Выбрать главу

Также доложит он о Батюшке Вашем, Господине Полковнике, который мается в Гостином, не ведая, как быть от порубок и прочего. Однако ты живи покойно в ожидании обнять Отца и Маменьку и Братца и Сестриц. И еще покорнейше прошу ваше высокоблагородие принять для дальнейшего прожитка от моего человека и не набираться барской гордыни, а то я тебя знаю. Не обессудь, Петр Григорьевич, право, вспомни Бога.

Недавно ради любопытственного удовлетворения читал я некоторое сочинение, откуда получается Богатство. А Богатство тот сочинитель ведет от Торговли.
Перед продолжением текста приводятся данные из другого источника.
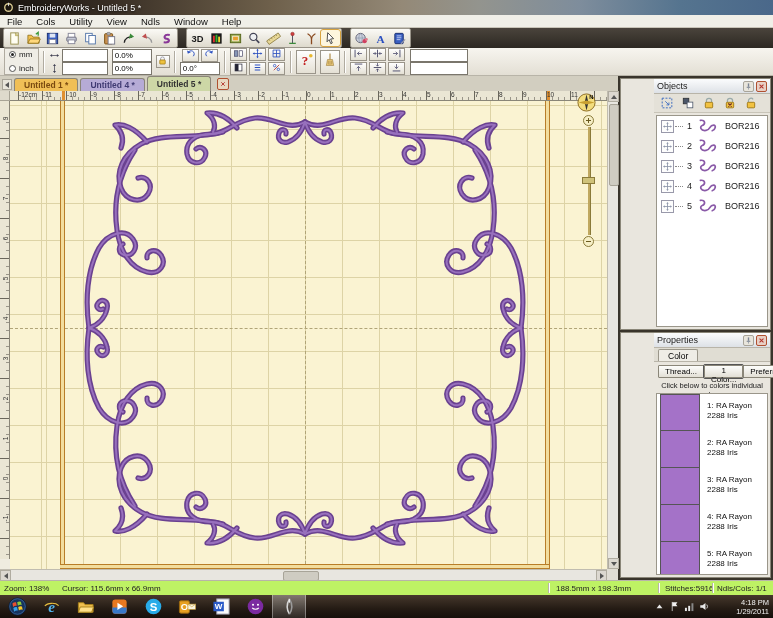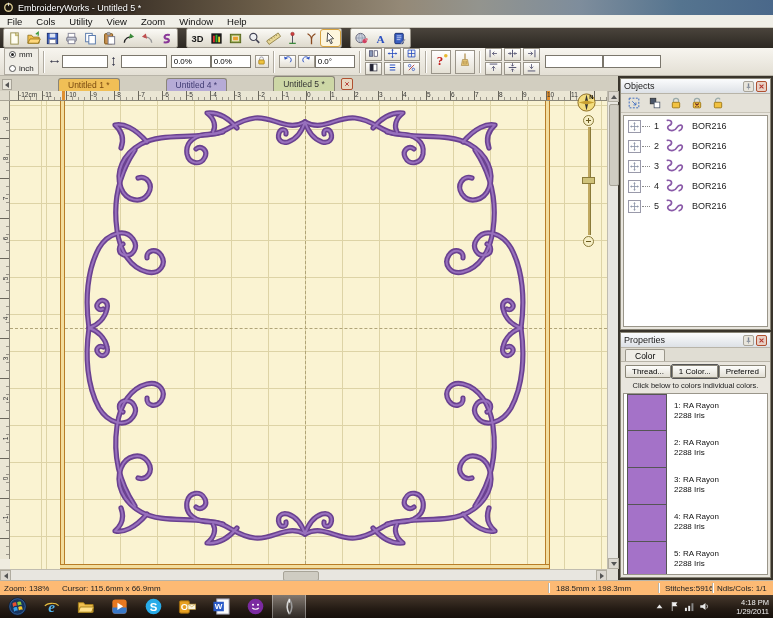--- a/index.html
+++ b/index.html
@@ -21,21 +21,21 @@
   .tb-group{display:flex;align-items:center;background:linear-gradient(#fbfaf6,#dedacd);
     border:1px solid #9a958a;border-radius:2px;height:18px;padding:0 1px;}
   .tb-btn{width:19px;height:16px;border:none;background:transparent;display:flex;align-items:center;justify-content:center;padding:0;}
   .tb-btn.active{background:#fdf6dd;outline:1px solid #d8a440;border-radius:2px;}
   .tb-btn svg{width:15px;height:15px;}
   
   #toolbar2{position:absolute;top:48px;height:28px;width:100%;box-sizing:border-box;
     background:linear-gradient(#f7f5ef,#e3dfd4);border-bottom:1px solid #b8b4a8;
     display:flex;align-items:center;gap:4px;padding:0 4px;}
   .vsep{width:1px;height:22px;background:#b0aba0;border-right:1px solid #fff;}
-  .tb2-col{display:flex;flex-direction:row;gap:0;}
+  .tb2-col{display:flex;flex-direction:column;gap:0;}
   .tb2-row{display:flex;align-items:center;gap:2px;}
   .tb-input{height:11px;font-size:8px;padding:0 2px;border:1px solid #7a766c;background:#fff;font-family:inherit;}
   .w40{width:40px}.w36{width:34px}.w52{width:52px}
   .units{border:1px solid #b0aba0;background:#efede6;padding:1px 4px;display:flex;flex-direction:column;gap:5px;}
   .radio-row{display:flex;align-items:center;gap:3px;font-size:8px;color:#222;}
   .radio{width:7px;height:7px;border-radius:50%;border:1px solid #555;background:#fff;position:relative;box-sizing:border-box;}
   .radio.on::after{content:"";position:absolute;left:1px;top:1px;width:3px;height:3px;border-radius:50%;background:#222;}
   .mini-btn{width:17px;height:13px;border:1px solid #9a958a;background:linear-gradient(#fff,#e4e0d4);
     display:flex;align-items:center;justify-content:center;padding:0;}
   .mini-btn svg{width:11px;height:11px;}
@@ -44,22 +44,22 @@
   .tb2-grid{display:grid;grid-template-columns:repeat(3,18px);grid-auto-rows:13px;gap:1px;}
   .big-btn{width:20px;height:24px;border:1px solid #9a958a;background:linear-gradient(#fff,#e4e0d4);
     display:flex;align-items:center;justify-content:center;padding:0;}
   .big-btn svg{width:16px;height:18px;}
   .lockbtn{width:14px;height:13px;align-self:center;}
   
   #tabstrip{position:absolute;top:76px;height:15px;width:618px;background:#d2cec0;display:flex;align-items:flex-end;padding-left:2px;gap:2px;box-sizing:border-box;}
   .tab-nav{width:10px;height:11px;background:#e8e5da;border:1px solid #a8a498;display:flex;align-items:center;justify-content:center;margin-bottom:1px;box-sizing:border-box;}
   .tri-left{width:0;height:0;border-top:3px solid transparent;border-bottom:3px solid transparent;border-right:4px solid #555;}
   #tabs-row{display:flex;align-items:flex-end;gap:2px;}
-  .tab{height:13px;padding:0 9px;font-size:8.5px;font-weight:normal;display:flex;align-items:center;
-    border:1px solid #8a8578;border-bottom:none;border-radius:3px 3px 0 0;box-sizing:border-box;margin-left:44px;}
+  .tab{height:13px;padding:0 9px;font-size:8.5px;font-weight:bold;display:flex;align-items:center;
+    border:1px solid #8a8578;border-bottom:none;border-radius:3px 3px 0 0;box-sizing:border-box;}
   .tab.active{height:15px;}
   .tab-close{width:12px;height:12px;margin-left:4px;margin-bottom:1px;background:#e8d8c0;border:1px solid #b05030;
     border-radius:2px;display:flex;align-items:center;justify-content:center;box-sizing:border-box;}
   .tab-close svg{width:8px;height:8px;}
   
   #workspace{position:absolute;top:91px;left:0;width:773px;height:489px;}
   #canvas-area{position:absolute;left:0;top:0;width:618px;height:489px;background:#efece0;}
   #ruler-corner{position:absolute;left:0;top:0;width:10px;height:10px;background:#dedacc;border-right:1px solid #a8a496;border-bottom:1px solid #a8a496;box-sizing:border-box;}
   #ruler-top{position:absolute;left:10px;top:0;width:597px;height:10px;background-color:#eae6d4;border-bottom:1px solid #8a8678;box-sizing:border-box;
     background-image:repeating-linear-gradient(90deg,#6a675c 0 1px,transparent 1px 24px),repeating-linear-gradient(90deg,#9a968a 0 1px,transparent 1px 6px);
@@ -93,21 +93,21 @@
   .tri-up{width:0;height:0;border-left:3px solid transparent;border-right:3px solid transparent;border-bottom:4px solid #555;}
   .tri-down{width:0;height:0;border-left:3px solid transparent;border-right:3px solid transparent;border-top:4px solid #555;}
   .tri-l{width:0;height:0;border-top:3px solid transparent;border-bottom:3px solid transparent;border-right:4px solid #555;}
   .tri-r{width:0;height:0;border-top:3px solid transparent;border-bottom:3px solid transparent;border-left:4px solid #555;}
   .vthumb{position:absolute;left:1px;top:13px;width:8px;height:80px;background:#cfccc2;border:1px solid #a8a498;border-radius:2px;}
   #hscroll{position:absolute;left:0;bottom:0;width:607px;height:11px;background:#e8e6e0;border-top:1px solid #c0bcb0;box-sizing:border-box;}
   .hthumb{position:absolute;left:283px;top:1px;width:34px;height:8px;background:#cfccc2;border:1px solid #a8a498;border-radius:2px;}
   #scroll-corner{position:absolute;right:0;bottom:0;width:11px;height:11px;background:#e0ddd4;}
   
   #panels{position:absolute;left:620px;top:78px;width:151px;}
-  .panel{background:#e9e6de;border:1px solid #8a8678;box-sizing:border-box;display:flex;flex-direction:column;}
+  .panel{background:#e9e6de;border:1px solid #8a8678;box-sizing:border-box;display:flex;flex-direction:column;padding-left:33px;}
   #objects-panel{height:252px;}
   #properties-panel{height:246px;margin-top:2px;}
   .panel-header{height:14px;background:linear-gradient(#fbfcfd,#dde1e6);border-bottom:1px solid #b8b4a8;
     display:flex;align-items:center;justify-content:space-between;padding:0 3px;font-size:9px;color:#222;flex:none;}
   .ph-btns{display:flex;gap:2px;}
   .ph-btn{width:11px;height:11px;display:flex;align-items:center;justify-content:center;border:1px solid #a8a49a;background:#e8e5dc;border-radius:2px;box-sizing:border-box;}
   .ph-btn.close{background:#e8cfc4;border-color:#b05030;}
   .ph-btn svg{width:9px;height:9px;}
   .panel-tools{height:18px;display:flex;align-items:center;gap:3px;padding:0 4px;background:#e4e1d8;border-bottom:1px solid #c8c4b8;flex:none;}
   .panel-tool{width:18px;height:15px;border:none;background:transparent;display:flex;align-items:center;justify-content:center;padding:0;}
@@ -125,21 +125,21 @@
   .ptab{height:12px;padding:0 9px;font-size:8.5px;background:#efede6;border:1px solid #9a968a;border-bottom:none;border-radius:2px 2px 0 0;display:flex;align-items:center;box-sizing:border-box;margin-top:29px;}
   .prop-btn-row{height:17px;display:flex;align-items:center;justify-content:space-between;padding:1px 4px;flex:none;}
   .prop-btn{font-size:8px;height:13px;padding:0 6px;border:1px solid #8a8678;background:linear-gradient(#fdfdfb,#e2dfd5);border-radius:1px;font-family:inherit;}
   .prop-btn.default{outline:1px solid #555;}
   .prop-caption{font-size:7.5px;text-align:center;height:10px;color:#222;flex:none;}
   .color-row{display:flex;cursor:pointer;}
   .color-swatch{width:40px;height:38px;margin-left:3px;margin-top:-1px;border:1px solid #555;box-sizing:border-box;flex:none;}
   .color-row:first-child .color-swatch{height:37px;margin-top:0;}
   .color-text{margin-left:7px;font-size:8px;line-height:10px;padding-top:7px;color:#111;}
   
-  #statusbar{position:absolute;top:580px;height:20px;width:100%;background:#fdba74;border-top:1px solid #b8b4a8;box-sizing:border-box;font-size:8px;color:#222;}
+  #statusbar{position:absolute;top:580px;height:20px;width:100%;background:#bef264;border-top:1px solid #b8b4a8;box-sizing:border-box;font-size:8px;color:#222;}
   .sb-text{position:absolute;top:3px;white-space:nowrap;}
   .sb-sep{position:absolute;top:2px;height:10px;width:1px;background:#b8b4a8;border-right:1px solid #fff;}
   
   #taskbar{position:absolute;top:595px;height:23px;width:100%;background:linear-gradient(#46382c,#241b14 60%,#16100b);display:flex;align-items:center;}
   #tb-apps{display:flex;align-items:center;height:100%;}
   .tb-app{width:34px;height:23px;display:flex;align-items:center;justify-content:center;box-sizing:border-box;}
   .tb-app svg{width:19px;height:19px;}
   .tb-app.active{background:linear-gradient(rgba(255,255,255,.32),rgba(255,255,255,.1));border-left:1px solid rgba(255,255,255,.35);border-right:1px solid rgba(255,255,255,.35);}
   #tb-tray{position:absolute;right:62px;display:flex;align-items:center;gap:2px;}
   .tray-ico{width:13px;height:13px;display:inline-flex;}
@@ -159,21 +159,21 @@
         </svg>
       </span>
     <span>EmbroideryWorks - Untitled 5 *</span>
   </div>
 
   <div id="menubar">
       <span class="menu-item">File</span>
       <span class="menu-item">Cols</span>
       <span class="menu-item">Utility</span>
       <span class="menu-item">View</span>
-      <span class="menu-item">Zoom</span>
+      <span class="menu-item">Ndls</span>
       <span class="menu-item">Window</span>
       <span class="menu-item">Help</span>
     </div>
 
   <div id="toolbar1">
       <div class="tb-group">
         <button class="tb-btn">
           <svg viewBox="0 0 16 16">
             <rect x="4" y="2" width="8" height="12" fill="#fffef2" stroke="#99904f"></rect>
             <path d="M9 2 l3 3 h-3 z" fill="#ecd87c" stroke="#99904f" stroke-width="0.6"></path>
И вспомнил я соседа нашего барина Степана Ильича, который, сказывают, спился с круга от того, что мужиков не сечет, и мужики его спились же от Государевой Воли. И с тем сочинителем я согласен, что в кнутах проку нет. Но тот сочинитель пишет про Немцев и Французов и Англичан, будто им выгодно без кнутов, а про Русских не пишет.

Прощайте, ваше высокоблагородие, и прими, не отказывай. Я-то обиды от тебя не заслужил.

К сему Вашего высокоблагородия препокорнейший слуга, готовый ко услугам, Третьей Гильдии Лука Коршунов.

Держись, Петр Григорьевич, право же, Бог милостив!

Апреля 10 дня 1871 года в Москве».

IV

Эмилий Федорович Мейергольд был по виду и праву как бы задержавшимся во времени старинным русским барином, вроде пушкинского Троекурова. Однако богатство свое (говорили, весьма и весьма нетвердое) Эмилий Федорович черпал не из вотчин, коих у него никогда не было, а из своего торгового дома, который производил славную меиергольдовскую водку, доходившую до Москвы, где знатоки, понимающие цену питию, требовали также «углевку» заводов «Э. Ф. Мейергольд, Пенза».

Разумеется, он ходил в кирку, в кабинете у него висел портрет Бисмарка, в гостиной находилась фисгармония, выписанная из Нюрнберга, в дом хаживал гepp пастор Тирнер, но этим, пожалуй, и ограничивалось лютеранство Эмилия Федоровича. Если бы не мягкое произношение да некоторые несуразицы в согласовании русских слов — чудной этот Мейергольд, загульный, хлебосольный, крутой на расправу, — и выглядел бы прямым нашенским купчиной. Простые люди называли его зелье марахоловкой — так было проще.

Вся Пенза бывала на его пирах. Пуританская скаредность доброго лютеранина сменялась на этих пирах бесшабашной православной купеческой гульбою. Для гостей устраивались танцы, пенье, спектакли, карты и — разговоры о текущих событиях.

Бывал в этом доме также Лев Иванович Горсткин, чьи богатства заключались в огромной библиотеке (тоже — достопримечательность Пензы!). Лев Иванович ездивал по Европе, знавал Герцена (говорили — дружил с ним), выписывал иноземные издания, в том числе лондонскую газету «Таймс», и давал читать всем, кто пожелает. Из его библиотеки, собственно, и растекались по городу европейские вести…

Ольга переводила с листа:

— Русская программа есть в общем и целом программа любого заговора… Мы воистину должны благодарить этих русских революционеров за демонстрацию того, что является их естественной тенденцией и логическим выводом…

Статья называлась «Революционный нигилизм».

Петр Григорьевич смотрел, как Ольга читает и переводит, но думал почему-то не о статье, а об этой маленькой девушке, перед которой он, нигилист Петр Заичневский, ощущал какую-то странную вину. Ольга пыталась придать своему голосу язвительное звучание. Чужая заморская газета в ее чтении напоминала Петру Григорьевичу ханжеватую старую леди, застукавшую юных джентльменов за нехорошим делом. Русские страсти были чужды английскому журналисту. Русские страсти лишь снисходительно брались в подтверждение известной истины — как нехорошо быть революционером. А что они представляли в действительности, эти русские страсти, там, в «Таймсе», не знали и не могли знать. Петр Григорьевич подумал о Герцене, умершем там, в Лондоне, в одиночестве, в таком далеке от русских страстей, в каком он, пожалуй, никогда прежде и не бывал.